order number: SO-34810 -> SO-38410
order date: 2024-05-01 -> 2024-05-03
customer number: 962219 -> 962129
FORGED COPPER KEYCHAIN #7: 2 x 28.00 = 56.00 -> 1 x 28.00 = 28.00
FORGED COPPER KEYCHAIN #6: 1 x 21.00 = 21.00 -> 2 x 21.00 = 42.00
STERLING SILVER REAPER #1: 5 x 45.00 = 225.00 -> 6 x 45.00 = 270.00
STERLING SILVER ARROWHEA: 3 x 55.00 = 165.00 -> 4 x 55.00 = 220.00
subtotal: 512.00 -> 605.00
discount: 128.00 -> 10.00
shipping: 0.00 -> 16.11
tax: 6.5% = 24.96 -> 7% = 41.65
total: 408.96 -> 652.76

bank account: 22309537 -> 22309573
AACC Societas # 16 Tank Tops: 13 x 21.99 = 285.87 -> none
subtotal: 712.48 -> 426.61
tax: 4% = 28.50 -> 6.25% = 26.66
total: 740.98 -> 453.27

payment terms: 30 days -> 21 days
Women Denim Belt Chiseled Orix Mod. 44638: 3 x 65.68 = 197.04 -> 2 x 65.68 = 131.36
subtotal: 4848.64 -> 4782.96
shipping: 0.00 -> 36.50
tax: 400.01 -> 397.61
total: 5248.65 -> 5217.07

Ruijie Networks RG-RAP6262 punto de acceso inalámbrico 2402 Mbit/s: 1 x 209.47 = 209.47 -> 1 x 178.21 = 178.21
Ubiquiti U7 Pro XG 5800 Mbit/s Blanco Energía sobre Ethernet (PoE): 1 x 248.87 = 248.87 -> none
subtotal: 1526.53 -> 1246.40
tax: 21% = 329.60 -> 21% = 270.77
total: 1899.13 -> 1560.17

.....

*YOUR GOAL*.
Once more, write out all the data exactly.

*RESPONSE TO THE TASK*.
order number: SO-34810 -> SO-38410
order date: 2024-05-01 -> 2024-05-03
customer number: 962219 -> 962129
FORGED COPPER KEYCHAIN #7: 2 x 28.00 = 56.00 -> 1 x 28.00 = 28.00
FORGED COPPER KEYCHAIN #6: 1 x 21.00 = 21.00 -> 2 x 21.00 = 42.00
STERLING SILVER REAPER #1: 5 x 45.00 = 225.00 -> 6 x 45.00 = 270.00
STERLING SILVER ARROWHEA: 3 x 55.00 = 165.00 -> 4 x 55.00 = 220.00
subtotal: 512.00 -> 605.00
discount: 128.00 -> 10.00
shipping: 0.00 -> 16.11
tax: 6.5% = 24.96 -> 7% = 41.65
total: 408.96 -> 652.76

bank account: 22309537 -> 22309573
AACC Societas # 16 Tank Tops: 13 x 21.99 = 285.87 -> none
subtotal: 712.48 -> 426.61
tax: 4% = 28.50 -> 6.25% = 26.66
total: 740.98 -> 453.27

payment terms: 30 days -> 21 days
Women Denim Belt Chiseled Orix Mod. 44638: 3 x 65.68 = 197.04 -> 2 x 65.68 = 131.36
subtotal: 4848.64 -> 4782.96
shipping: 0.00 -> 36.50
tax: 400.01 -> 397.61
total: 5248.65 -> 5217.07

Ruijie Networks RG-RAP6262 punto de acceso inalámbrico 2402 Mbit/s: 1 x 209.47 = 209.47 -> 1 x 178.21 = 178.21
Ubiquiti U7 Pro XG 5800 Mbit/s Blanco Energía sobre Ethernet (PoE): 1 x 248.87 = 248.87 -> none
subtotal: 1526.53 -> 1246.40
tax: 21% = 329.60 -> 21% = 270.77
total: 1899.13 -> 1560.17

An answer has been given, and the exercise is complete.